» **RECORDS FOR THE TASK**
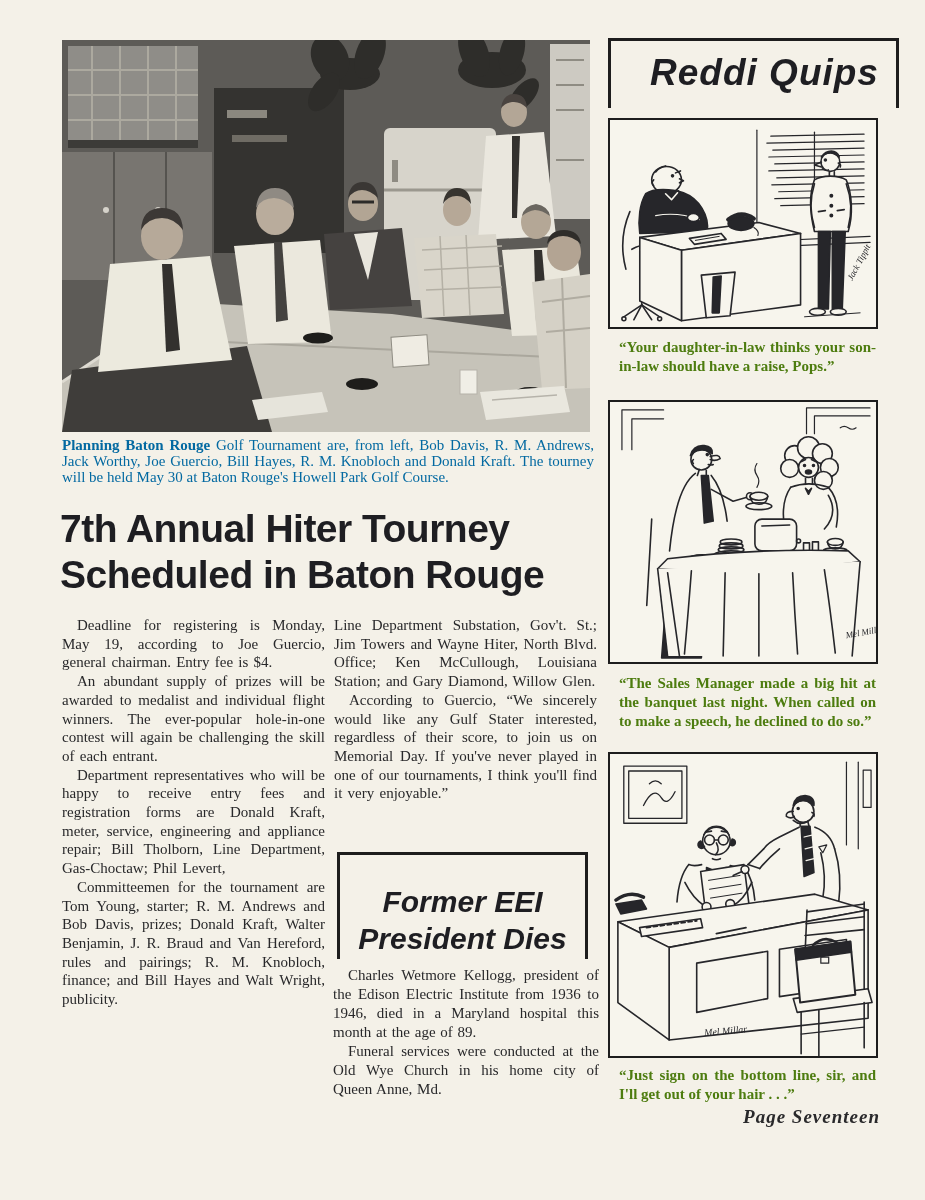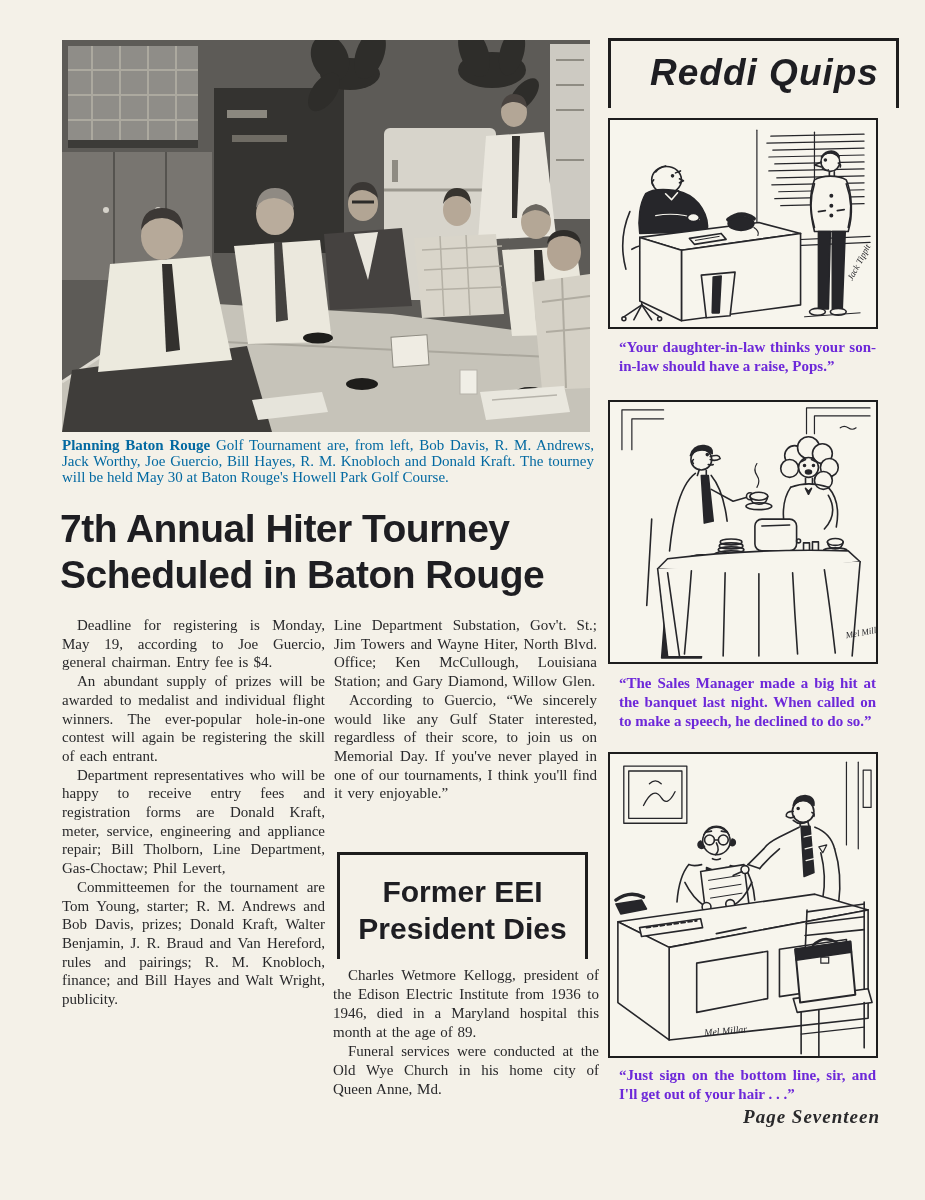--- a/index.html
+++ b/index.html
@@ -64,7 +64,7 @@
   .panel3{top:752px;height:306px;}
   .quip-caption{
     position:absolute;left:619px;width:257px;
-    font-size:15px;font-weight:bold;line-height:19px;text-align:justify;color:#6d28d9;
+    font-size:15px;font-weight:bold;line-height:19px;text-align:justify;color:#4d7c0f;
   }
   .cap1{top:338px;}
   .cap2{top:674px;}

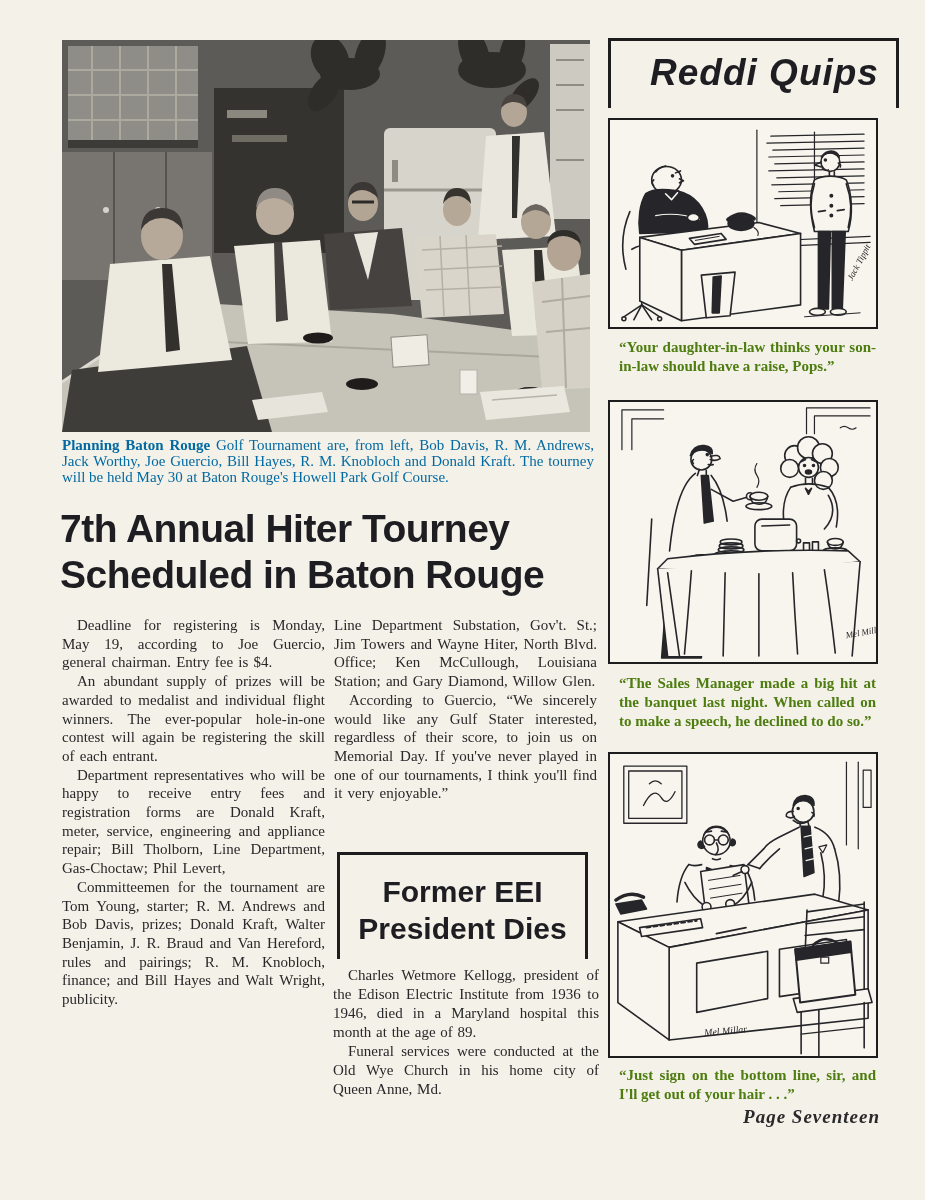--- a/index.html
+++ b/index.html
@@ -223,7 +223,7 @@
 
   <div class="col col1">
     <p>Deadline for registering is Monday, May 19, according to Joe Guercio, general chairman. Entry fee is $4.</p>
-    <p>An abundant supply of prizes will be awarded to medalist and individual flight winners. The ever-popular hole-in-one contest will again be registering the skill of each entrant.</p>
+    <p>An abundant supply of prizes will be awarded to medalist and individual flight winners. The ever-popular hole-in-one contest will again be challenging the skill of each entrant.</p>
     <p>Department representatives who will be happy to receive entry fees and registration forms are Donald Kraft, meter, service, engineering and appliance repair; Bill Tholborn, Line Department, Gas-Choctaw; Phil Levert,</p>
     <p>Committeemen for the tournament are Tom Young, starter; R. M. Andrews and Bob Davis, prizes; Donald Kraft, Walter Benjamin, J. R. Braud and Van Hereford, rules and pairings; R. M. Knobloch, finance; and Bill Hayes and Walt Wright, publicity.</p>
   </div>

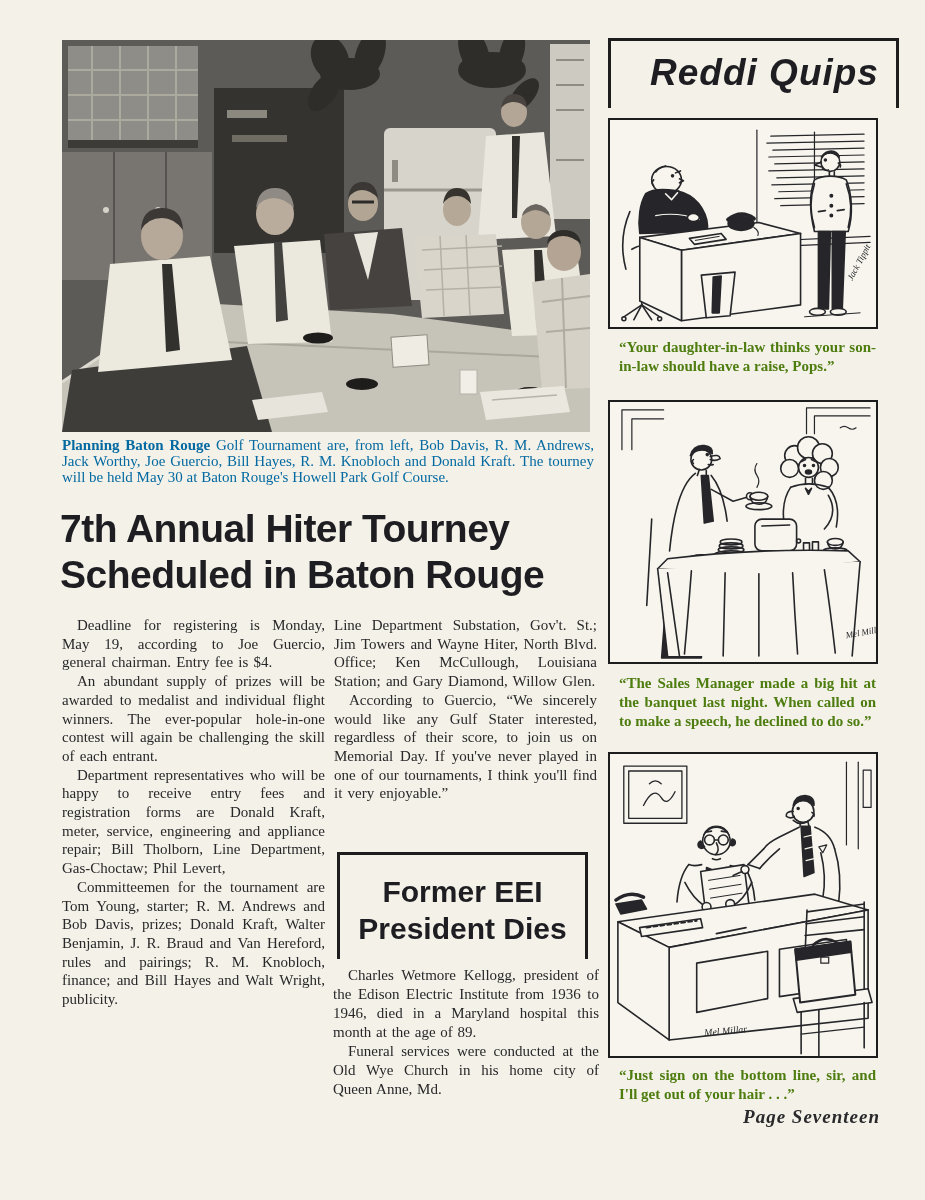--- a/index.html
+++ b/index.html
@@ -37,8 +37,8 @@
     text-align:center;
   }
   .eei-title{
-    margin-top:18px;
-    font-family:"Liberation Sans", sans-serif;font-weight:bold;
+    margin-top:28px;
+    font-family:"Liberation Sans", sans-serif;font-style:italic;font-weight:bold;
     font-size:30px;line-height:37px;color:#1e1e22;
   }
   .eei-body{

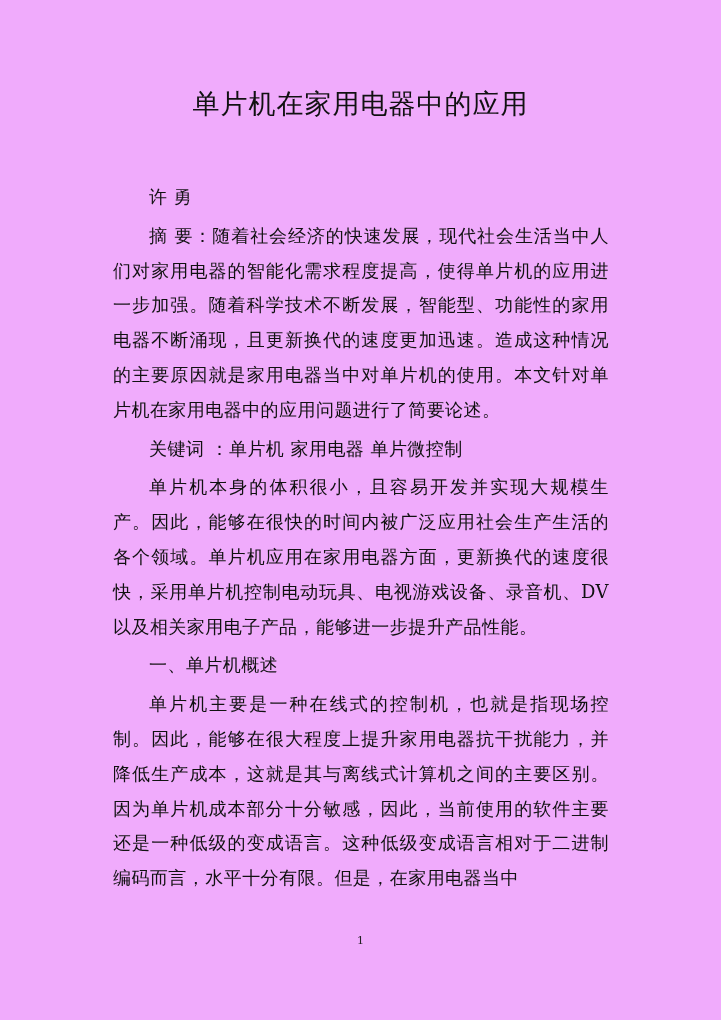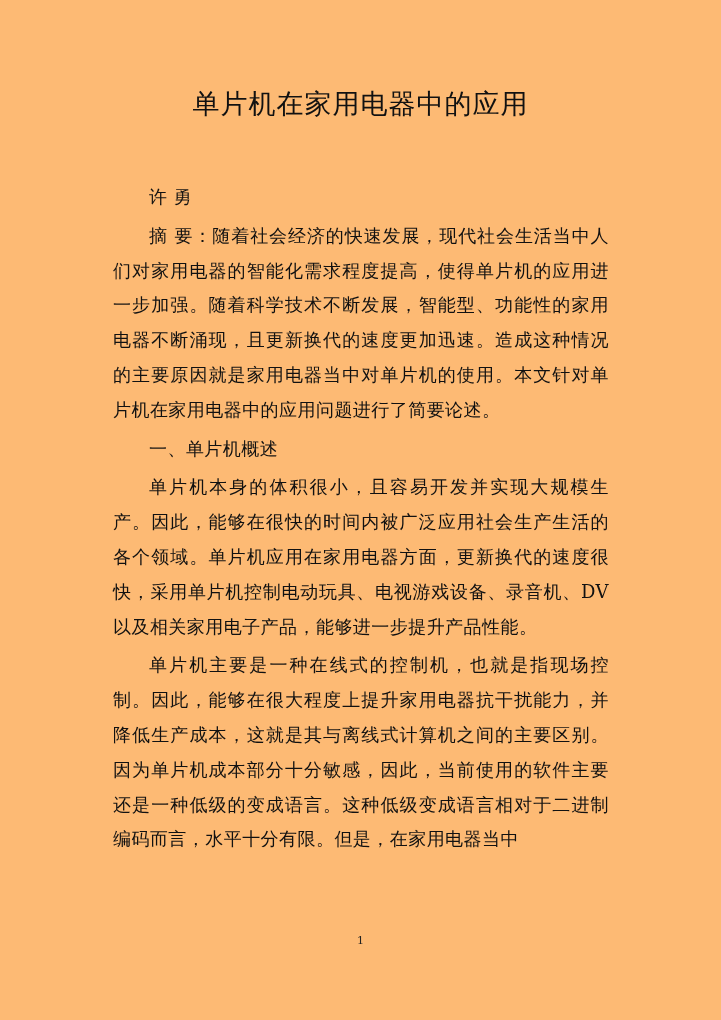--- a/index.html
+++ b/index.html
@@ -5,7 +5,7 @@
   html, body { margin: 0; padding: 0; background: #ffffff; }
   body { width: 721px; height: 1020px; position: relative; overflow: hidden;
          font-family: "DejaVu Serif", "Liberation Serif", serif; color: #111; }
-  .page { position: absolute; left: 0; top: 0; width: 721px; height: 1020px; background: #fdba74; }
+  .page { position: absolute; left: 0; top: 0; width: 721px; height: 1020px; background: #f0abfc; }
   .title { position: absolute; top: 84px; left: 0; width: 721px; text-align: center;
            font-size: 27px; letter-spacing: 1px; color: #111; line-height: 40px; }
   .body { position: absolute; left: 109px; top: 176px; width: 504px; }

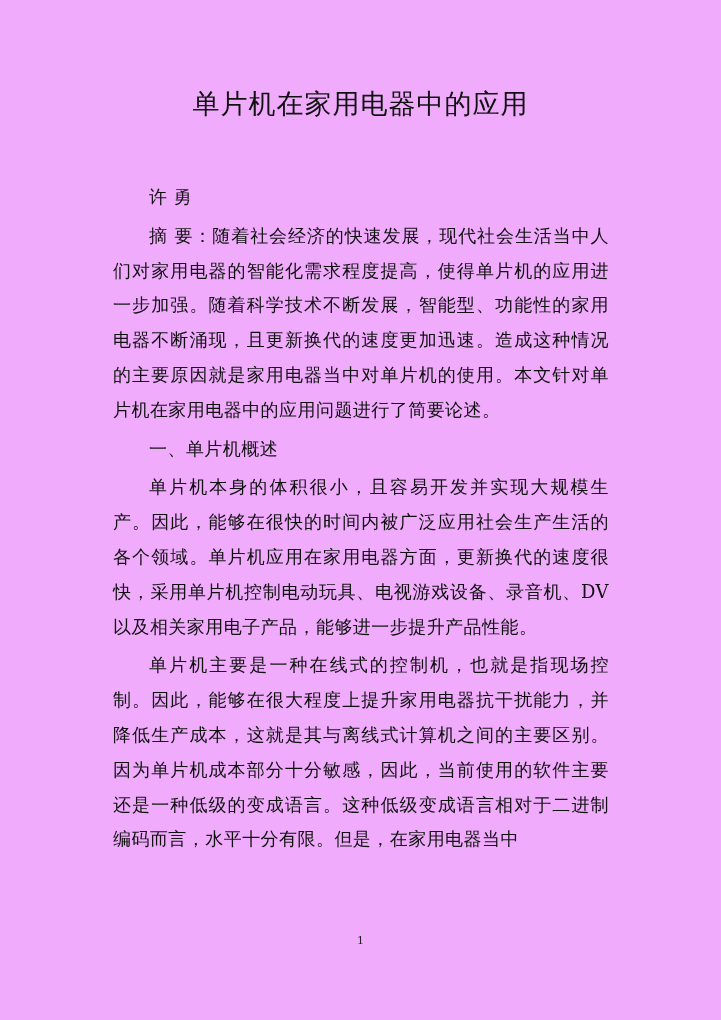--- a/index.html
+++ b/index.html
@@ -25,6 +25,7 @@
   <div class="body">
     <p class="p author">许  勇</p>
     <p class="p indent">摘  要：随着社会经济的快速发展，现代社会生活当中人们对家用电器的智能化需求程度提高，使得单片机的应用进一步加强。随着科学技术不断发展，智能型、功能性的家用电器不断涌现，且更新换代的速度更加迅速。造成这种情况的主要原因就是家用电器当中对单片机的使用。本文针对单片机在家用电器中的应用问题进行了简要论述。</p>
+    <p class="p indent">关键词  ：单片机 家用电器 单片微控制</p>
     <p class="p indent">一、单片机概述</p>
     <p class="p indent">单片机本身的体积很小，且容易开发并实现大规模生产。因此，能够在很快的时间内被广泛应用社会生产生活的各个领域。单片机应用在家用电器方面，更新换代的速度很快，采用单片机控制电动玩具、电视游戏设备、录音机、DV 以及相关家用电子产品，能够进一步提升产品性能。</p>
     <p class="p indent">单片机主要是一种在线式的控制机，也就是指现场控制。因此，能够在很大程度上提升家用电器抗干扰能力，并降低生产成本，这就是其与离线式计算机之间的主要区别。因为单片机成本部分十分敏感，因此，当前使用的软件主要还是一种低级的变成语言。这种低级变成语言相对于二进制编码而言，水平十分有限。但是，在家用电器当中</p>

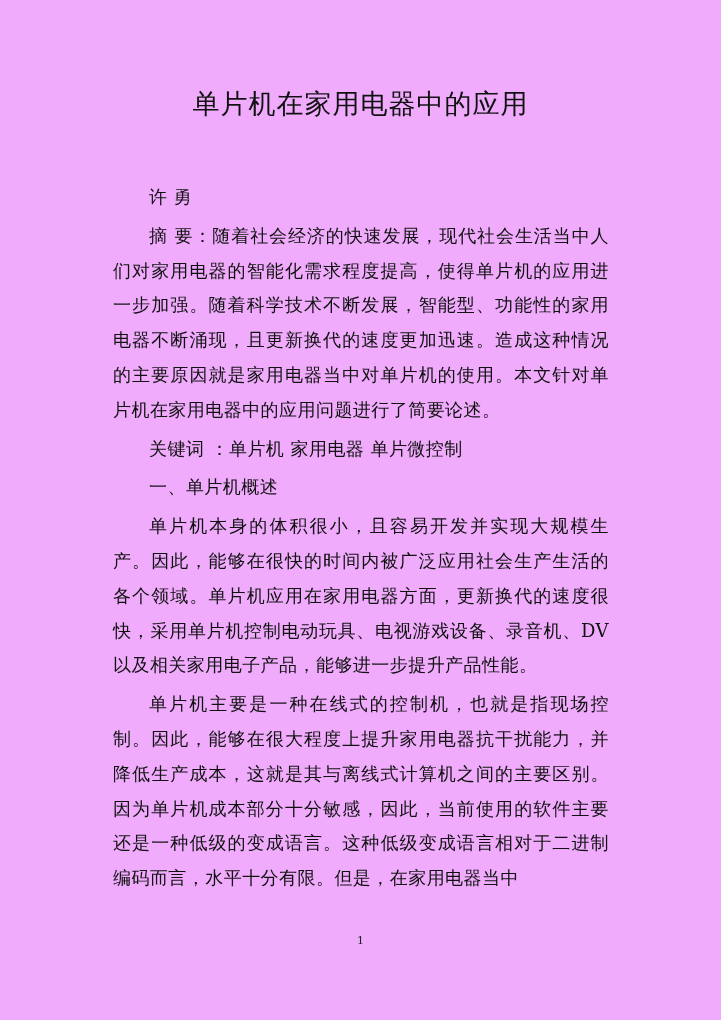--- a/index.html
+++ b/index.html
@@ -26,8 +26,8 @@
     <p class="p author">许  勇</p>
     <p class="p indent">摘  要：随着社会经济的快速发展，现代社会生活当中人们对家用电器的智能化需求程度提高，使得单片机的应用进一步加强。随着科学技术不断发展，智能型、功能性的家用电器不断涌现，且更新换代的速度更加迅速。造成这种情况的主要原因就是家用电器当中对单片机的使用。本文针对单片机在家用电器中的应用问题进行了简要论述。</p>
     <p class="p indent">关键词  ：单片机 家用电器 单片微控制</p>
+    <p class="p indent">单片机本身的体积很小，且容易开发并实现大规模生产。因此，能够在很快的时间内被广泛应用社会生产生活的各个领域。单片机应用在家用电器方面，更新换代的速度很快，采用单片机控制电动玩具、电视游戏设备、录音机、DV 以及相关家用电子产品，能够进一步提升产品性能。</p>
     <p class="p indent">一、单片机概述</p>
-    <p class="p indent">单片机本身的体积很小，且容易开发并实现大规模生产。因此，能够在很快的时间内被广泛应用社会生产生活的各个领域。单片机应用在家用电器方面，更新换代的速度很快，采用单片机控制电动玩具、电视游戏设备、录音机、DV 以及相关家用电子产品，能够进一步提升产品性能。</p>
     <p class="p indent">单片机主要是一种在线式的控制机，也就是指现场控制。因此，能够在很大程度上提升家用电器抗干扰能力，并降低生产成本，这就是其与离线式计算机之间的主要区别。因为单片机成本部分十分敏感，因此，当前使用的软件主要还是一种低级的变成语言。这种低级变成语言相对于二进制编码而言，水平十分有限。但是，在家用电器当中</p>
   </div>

» **ASSIGNED TASK**
Both the line above containing "font-size:30px;line-height:37px;color:#1e1e22;" and the line containing "serif; color: #111;" belong in the copy, along with every line between them; print these exactly and omit the pictures.

» **REPLY TO THE EXERCISE**
     font-size:30px;line-height:37px;color:#1e1e22;
   }
   .eei-body{

--- a/index.html
+++ b/index.html
@@ -5,7 +5,7 @@
   html, body { margin: 0; padding: 0; background: #ffffff; }
   body { width: 721px; height: 1020px; position: relative; overflow: hidden;
          font-family: "DejaVu Serif", "Liberation Serif", serif; color: #111; }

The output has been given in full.